La dirección de un conocido local japonés en el centro de Ibiza ha decidido acudir a los tribunales tras la difusión en redes sociales de una acusación que, aseguran, nunca ocurrió. La clienta denunció en la plataforma X que le habían intentado cobrar 12 euros por un simple gancho para colgar el bolso, un mensaje que se viralizó en pocas horas y superó el medio millón de visualizaciones.
El origen de la disputa se remonta al 5 de agosto, cuando la mujer publicó una imagen de lo que presentaba como la cuenta del restaurante. Según su versión, la camarera le ofreció usar el accesorio sin advertirle de que era de pago y, después, se encontró con el recargo en el ticket. El eco digital fue inmediato y asociaciones como Facua amplificaron la denuncia, lo que derivó en una avalancha de críticas y comentarios ofensivos contra el personal del establecimiento.

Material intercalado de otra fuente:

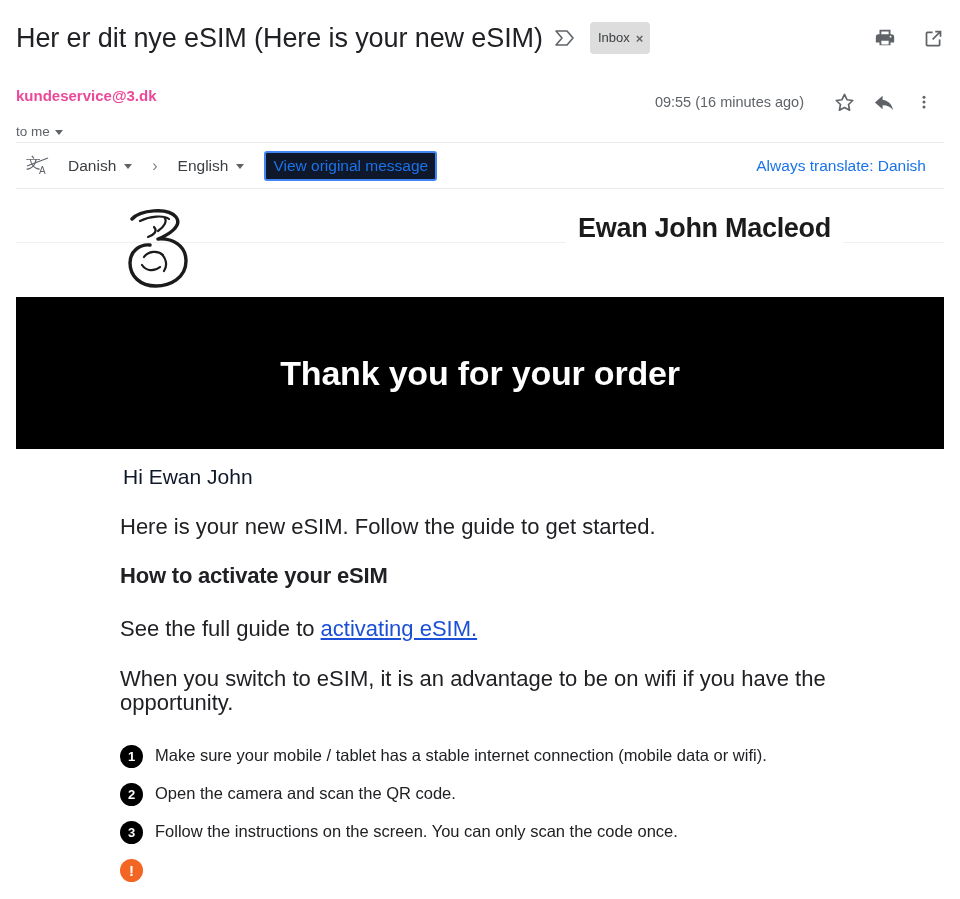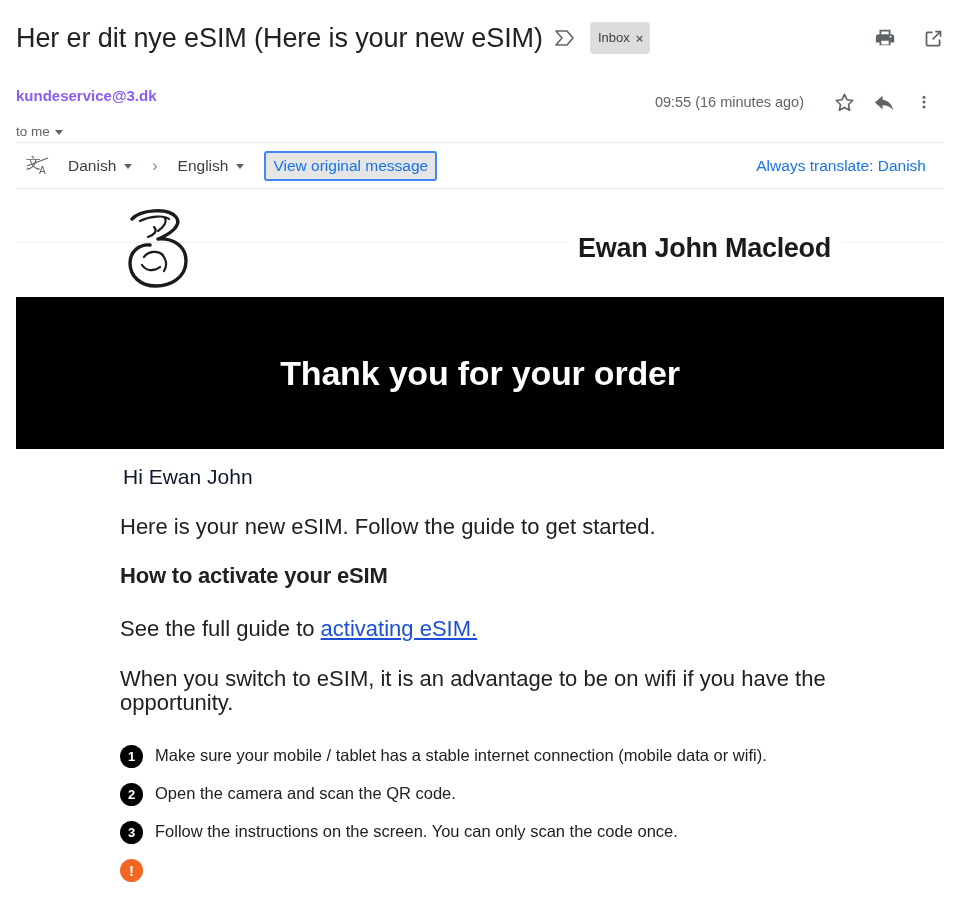--- a/index.html
+++ b/index.html
@@ -72,21 +72,21 @@
     position: relative;
     height: 74px;
   }
   .sender-line {
     display: flex;
     align-items: flex-start;
   }
   .sender-email {
     font-size: 15px;
     font-weight: 700;
-    color: #8b5cf6;
+    color: #ec4899;
     line-height: 20px;
   }
   .sender-spacer { flex: 1 1 auto; }
   .meta-right {
     display: flex;
     align-items: center;
     gap: 0;
   }
   .timestamp {
     font-size: 14.5px;
@@ -151,21 +151,21 @@
   }
   .view-original {
     margin-left: 18px;
     border: 2px solid #4285f4;
     border-radius: 3px;
     color: #1a73e8;
     font-size: 15.5px;
     padding: 3px 7px;
     line-height: 20px;
     cursor: pointer;
-    background: #e5e5e5;
+    background: #0f172a;
   }
   .translate-spacer { flex: 1 1 auto; }
   .always-translate {
     color: #1a73e8;
     font-size: 15.5px;
     cursor: pointer;
     padding-right: 16px;
   }
 
   
@@ -186,21 +186,21 @@
   .brand-logo {
     position: absolute;
     left: 104px;
     top: 16px;
     width: 80px;
     height: 84px;
   }
   .brand-name {
     position: absolute;
     left: 550px;
-    top: 39px;
+    top: 19px;
     font-size: 27px;
     font-weight: 700;
     color: #1b1b1b;
     background: #ffffff;
     padding: 0 12px;
     line-height: 40px;
     letter-spacing: -0.3px;
   }
 
   .hero-banner {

La versión del restaurante
El local sostiene que todo se debió a un error administrativo al introducir los conceptos en el sistema, un fallo que afirman fue corregido antes de que la clienta abonara la cuenta. Desde la dirección insisten en que nunca hubo un cobro efectivo y que el documento difundido en redes sociales no corresponde a la factura real. Según remarcan, la difusión de esa imagen ha tenido "un efecto devastador en la reputación del local y, por extensión, en la hostelería de la isla".
La abogada del restaurante ha presentado una reclamación formal que exige tres condiciones: la retirada inmediata de las publicaciones, la rectificación pública en la misma red social y una indemnización de 36.000 euros por daños y perjuicios. "Falsas y difamatorias", así califica la letrada las afirmaciones de la clienta. Además, advierte de que la cifra podría aumentar si el perjuicio continúa y adelanta que, si no hay acuerdo, se presentará una querella por calumnias con publicidad.
Un debate sobre el uso de las redes
El caso no solo enfrenta a una clienta con un restaurante, sino que reabre la discusión sobre los límites de la viralización. Desde la dirección del local recuerdan que las críticas forman parte del sector y pueden ayudar a mejorar, pero denuncian el "uso irresponsable" de las plataformas como altavoz de acusaciones sin comprobar.
La abogada, por su parte, subraya que este episodio refleja un reto de fondo: hasta qué punto deben responder quienes publican y quienes contribuyen a propagar informaciones que pueden arruinar la reputación de un negocio.